Gardini (Confcooperative): ipoteca sul futuro
Cifre su cui il presidente di Confcooperative Maurizio Gardini ha lanciato l’allarme: «Una vera ipoteca sul futuro che si somma ai salari tra i più bassi d’Europa. È il frutto di dinamiche incrociate che si sono intrecciate e sviluppate negli ultimi 30 anni».
Le disparità di genere
Le sperequazioni non sono solo generazionali ma resta un profondo squilibrio di genere. «Non c’è più – ha fatto notare Alessandra Rinaldi, presidente donne di Confcooperative – un percorso lineare che passa dalla formazione al lavoro e alla pensione. È una linea sempre più frammentata, soprattutto per le donne che oggi guadagnano 8-10 mila euro in meno l’anno rispetto agli uomini. Un gap salariale che nasce prima della retribuzione, perché riguarda il percorso e le opportunità più che lo stipendio. Anche per il carico di cura che ancora oggi è a carico delle donne. Abbiamo il 61% degli occupati donna, il 27% di donne nella governance, che arriva anche al 34% nel caso delle under 35. Dati che testimoniano la capacità della cooperazione di creare opportunità».
La cura dei familiari
«La generazione di oggi – ha spiegato Ilaria Miniutti, Giovani imprenditori di Confcooperative – non sarà in grado in futuro di supportare i propri figli e i propri genitori come in passato, a causa di stipendi più bassi e di maggiore permanenza a lavoro. La cooperazione nasce per dare risposta a un bisogno. Oggi il suo compito è quella di restituire opportunità ai giovani: di avere una maggiore conciliazione tra vita e lavoro, avere un lavoro dignitoso e che permetta di avere fiducia nel futuro».

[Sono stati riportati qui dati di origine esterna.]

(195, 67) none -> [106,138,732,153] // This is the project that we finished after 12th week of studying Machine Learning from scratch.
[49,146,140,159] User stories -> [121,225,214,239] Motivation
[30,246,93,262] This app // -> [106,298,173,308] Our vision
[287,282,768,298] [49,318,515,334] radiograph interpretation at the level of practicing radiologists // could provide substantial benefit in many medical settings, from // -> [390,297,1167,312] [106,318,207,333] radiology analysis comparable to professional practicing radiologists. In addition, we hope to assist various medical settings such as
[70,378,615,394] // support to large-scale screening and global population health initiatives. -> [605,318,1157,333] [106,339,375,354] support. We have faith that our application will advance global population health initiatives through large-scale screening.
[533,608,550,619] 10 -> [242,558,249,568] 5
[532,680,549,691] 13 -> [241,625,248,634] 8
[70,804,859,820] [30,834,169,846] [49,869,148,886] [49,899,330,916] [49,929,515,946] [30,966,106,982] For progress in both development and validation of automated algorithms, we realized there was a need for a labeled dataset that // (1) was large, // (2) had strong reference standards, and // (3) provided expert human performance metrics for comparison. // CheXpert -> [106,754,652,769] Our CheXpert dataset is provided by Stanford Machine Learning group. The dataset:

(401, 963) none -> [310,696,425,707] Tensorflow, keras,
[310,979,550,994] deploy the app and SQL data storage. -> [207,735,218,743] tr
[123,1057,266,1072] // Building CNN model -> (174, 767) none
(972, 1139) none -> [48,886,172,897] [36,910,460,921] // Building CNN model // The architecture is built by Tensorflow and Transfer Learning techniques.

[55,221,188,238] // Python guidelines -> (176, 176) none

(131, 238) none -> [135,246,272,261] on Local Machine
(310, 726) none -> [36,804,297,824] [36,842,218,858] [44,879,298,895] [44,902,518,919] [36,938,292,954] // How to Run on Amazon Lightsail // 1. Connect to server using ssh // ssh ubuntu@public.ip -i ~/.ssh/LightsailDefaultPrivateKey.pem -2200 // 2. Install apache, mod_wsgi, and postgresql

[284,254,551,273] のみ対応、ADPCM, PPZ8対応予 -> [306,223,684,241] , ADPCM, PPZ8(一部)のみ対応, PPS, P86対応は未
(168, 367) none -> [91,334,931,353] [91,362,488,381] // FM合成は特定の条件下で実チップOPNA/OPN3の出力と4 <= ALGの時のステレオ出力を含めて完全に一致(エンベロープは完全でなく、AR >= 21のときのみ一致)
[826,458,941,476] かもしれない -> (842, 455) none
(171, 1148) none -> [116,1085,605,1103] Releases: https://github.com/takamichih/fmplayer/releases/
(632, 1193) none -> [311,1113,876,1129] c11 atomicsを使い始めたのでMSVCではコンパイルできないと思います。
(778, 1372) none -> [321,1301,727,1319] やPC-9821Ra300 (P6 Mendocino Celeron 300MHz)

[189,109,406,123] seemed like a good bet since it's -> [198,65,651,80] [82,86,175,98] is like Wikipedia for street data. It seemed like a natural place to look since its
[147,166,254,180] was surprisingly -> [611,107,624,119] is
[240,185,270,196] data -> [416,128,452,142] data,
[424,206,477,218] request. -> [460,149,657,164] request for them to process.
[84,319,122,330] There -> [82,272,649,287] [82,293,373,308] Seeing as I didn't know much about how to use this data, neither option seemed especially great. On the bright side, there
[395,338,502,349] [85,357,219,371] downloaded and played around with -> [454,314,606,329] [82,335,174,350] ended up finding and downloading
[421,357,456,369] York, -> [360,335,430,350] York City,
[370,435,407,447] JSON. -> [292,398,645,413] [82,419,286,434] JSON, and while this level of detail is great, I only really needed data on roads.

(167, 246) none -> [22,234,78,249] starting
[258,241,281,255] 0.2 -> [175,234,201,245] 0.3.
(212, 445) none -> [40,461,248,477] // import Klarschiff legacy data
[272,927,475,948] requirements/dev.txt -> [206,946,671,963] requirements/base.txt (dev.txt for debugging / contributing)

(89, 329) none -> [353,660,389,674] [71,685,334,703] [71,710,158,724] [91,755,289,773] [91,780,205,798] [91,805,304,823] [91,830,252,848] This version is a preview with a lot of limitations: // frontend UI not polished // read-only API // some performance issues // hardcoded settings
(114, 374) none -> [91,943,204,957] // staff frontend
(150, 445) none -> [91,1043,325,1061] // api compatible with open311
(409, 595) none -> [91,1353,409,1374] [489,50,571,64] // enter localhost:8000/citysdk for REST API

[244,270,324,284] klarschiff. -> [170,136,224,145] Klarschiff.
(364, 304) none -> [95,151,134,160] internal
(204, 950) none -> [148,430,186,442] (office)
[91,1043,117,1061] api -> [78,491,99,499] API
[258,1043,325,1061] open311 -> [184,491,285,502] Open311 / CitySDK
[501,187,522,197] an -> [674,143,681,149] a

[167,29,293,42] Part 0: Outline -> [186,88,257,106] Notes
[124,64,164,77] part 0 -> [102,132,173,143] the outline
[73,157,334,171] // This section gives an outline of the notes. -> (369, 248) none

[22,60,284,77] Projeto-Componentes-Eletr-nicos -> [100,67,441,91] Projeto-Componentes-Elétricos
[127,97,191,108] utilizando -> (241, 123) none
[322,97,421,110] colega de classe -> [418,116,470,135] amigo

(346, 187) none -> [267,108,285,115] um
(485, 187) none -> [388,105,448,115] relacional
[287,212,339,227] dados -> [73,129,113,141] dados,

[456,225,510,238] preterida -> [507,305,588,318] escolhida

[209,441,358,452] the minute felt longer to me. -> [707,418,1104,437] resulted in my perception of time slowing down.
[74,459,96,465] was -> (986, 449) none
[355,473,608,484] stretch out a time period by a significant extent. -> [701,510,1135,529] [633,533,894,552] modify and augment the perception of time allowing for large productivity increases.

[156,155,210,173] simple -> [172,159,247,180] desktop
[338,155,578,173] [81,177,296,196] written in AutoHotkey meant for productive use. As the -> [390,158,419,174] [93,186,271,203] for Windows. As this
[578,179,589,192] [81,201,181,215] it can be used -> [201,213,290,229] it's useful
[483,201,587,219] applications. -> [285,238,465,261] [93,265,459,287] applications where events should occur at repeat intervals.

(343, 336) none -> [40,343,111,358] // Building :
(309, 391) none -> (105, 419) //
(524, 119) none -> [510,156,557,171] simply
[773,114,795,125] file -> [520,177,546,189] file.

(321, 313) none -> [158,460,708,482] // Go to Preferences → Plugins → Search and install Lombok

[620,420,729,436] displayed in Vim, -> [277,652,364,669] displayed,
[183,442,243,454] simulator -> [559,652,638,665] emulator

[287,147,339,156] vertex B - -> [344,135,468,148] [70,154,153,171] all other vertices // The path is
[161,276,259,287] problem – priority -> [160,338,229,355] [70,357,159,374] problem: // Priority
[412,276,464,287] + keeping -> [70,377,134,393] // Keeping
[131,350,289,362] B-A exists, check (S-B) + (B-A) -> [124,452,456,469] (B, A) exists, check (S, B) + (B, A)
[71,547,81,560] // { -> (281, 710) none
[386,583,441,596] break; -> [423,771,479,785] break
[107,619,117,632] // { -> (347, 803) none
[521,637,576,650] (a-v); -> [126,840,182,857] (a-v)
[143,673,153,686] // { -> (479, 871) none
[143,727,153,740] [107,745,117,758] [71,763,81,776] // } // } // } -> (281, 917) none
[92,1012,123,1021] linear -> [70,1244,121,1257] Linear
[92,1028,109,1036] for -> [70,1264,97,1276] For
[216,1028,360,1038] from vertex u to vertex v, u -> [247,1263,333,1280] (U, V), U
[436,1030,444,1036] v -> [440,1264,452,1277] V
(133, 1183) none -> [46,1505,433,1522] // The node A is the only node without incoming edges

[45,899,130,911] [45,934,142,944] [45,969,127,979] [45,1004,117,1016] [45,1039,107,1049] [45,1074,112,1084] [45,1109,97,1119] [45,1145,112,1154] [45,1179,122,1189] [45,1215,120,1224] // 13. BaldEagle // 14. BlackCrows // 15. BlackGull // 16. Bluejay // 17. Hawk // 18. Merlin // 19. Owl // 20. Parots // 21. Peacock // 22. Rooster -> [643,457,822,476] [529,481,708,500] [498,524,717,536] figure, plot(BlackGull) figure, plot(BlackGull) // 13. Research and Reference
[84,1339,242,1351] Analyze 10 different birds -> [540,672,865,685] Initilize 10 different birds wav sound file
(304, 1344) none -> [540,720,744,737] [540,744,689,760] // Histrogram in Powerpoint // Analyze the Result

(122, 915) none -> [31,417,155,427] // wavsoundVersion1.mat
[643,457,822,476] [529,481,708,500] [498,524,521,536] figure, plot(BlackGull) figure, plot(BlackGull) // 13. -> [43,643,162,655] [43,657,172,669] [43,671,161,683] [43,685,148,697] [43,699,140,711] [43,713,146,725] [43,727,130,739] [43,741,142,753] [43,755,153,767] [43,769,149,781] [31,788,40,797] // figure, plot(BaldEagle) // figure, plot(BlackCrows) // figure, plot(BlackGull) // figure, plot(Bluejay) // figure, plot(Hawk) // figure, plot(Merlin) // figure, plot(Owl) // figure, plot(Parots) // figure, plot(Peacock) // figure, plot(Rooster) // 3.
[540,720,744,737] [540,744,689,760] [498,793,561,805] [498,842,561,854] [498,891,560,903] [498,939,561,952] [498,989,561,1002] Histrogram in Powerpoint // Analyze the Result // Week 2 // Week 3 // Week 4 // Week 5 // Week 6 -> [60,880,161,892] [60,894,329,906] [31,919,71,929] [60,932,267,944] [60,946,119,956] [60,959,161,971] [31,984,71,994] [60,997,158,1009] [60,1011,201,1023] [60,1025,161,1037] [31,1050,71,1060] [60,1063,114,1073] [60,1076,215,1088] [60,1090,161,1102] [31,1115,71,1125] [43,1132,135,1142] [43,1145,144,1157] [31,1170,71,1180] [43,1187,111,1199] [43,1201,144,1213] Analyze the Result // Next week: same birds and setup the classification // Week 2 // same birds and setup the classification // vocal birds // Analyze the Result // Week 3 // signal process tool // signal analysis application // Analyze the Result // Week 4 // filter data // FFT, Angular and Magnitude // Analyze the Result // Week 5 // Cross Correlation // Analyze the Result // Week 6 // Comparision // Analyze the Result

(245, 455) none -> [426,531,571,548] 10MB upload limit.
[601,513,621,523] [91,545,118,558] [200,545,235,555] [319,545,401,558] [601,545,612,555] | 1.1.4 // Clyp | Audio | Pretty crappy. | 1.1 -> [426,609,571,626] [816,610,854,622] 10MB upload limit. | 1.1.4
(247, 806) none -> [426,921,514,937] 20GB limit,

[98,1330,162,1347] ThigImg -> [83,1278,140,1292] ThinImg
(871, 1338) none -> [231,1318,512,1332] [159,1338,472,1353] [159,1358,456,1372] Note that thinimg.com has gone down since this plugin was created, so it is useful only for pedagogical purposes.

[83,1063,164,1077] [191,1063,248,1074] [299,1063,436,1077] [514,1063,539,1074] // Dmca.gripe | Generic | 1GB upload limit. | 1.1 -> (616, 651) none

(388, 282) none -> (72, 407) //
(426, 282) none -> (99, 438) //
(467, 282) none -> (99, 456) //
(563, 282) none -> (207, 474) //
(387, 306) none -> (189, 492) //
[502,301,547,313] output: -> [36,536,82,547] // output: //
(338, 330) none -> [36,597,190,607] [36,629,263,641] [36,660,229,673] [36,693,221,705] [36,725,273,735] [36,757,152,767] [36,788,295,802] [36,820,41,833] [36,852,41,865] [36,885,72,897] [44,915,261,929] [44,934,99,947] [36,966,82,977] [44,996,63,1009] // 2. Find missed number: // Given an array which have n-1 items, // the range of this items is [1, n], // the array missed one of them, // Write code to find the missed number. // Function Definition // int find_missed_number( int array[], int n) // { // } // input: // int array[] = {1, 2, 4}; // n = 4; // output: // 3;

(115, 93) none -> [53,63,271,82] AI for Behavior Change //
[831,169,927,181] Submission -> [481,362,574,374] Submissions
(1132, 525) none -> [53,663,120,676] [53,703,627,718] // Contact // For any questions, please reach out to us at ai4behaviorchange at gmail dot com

Le ricadute sull’assistenza
«Nel 2050 avremo 7,7 milioni in meno di lavoratori», ha commentato Andrea Toma del Censis. Il problema degli attuali livelli salariali che porteranno a pensioni ancore più povere rischia poi di produrre ricadute a cascata anche sulla capacità di pagare il lavoro domestico per l’assistenza.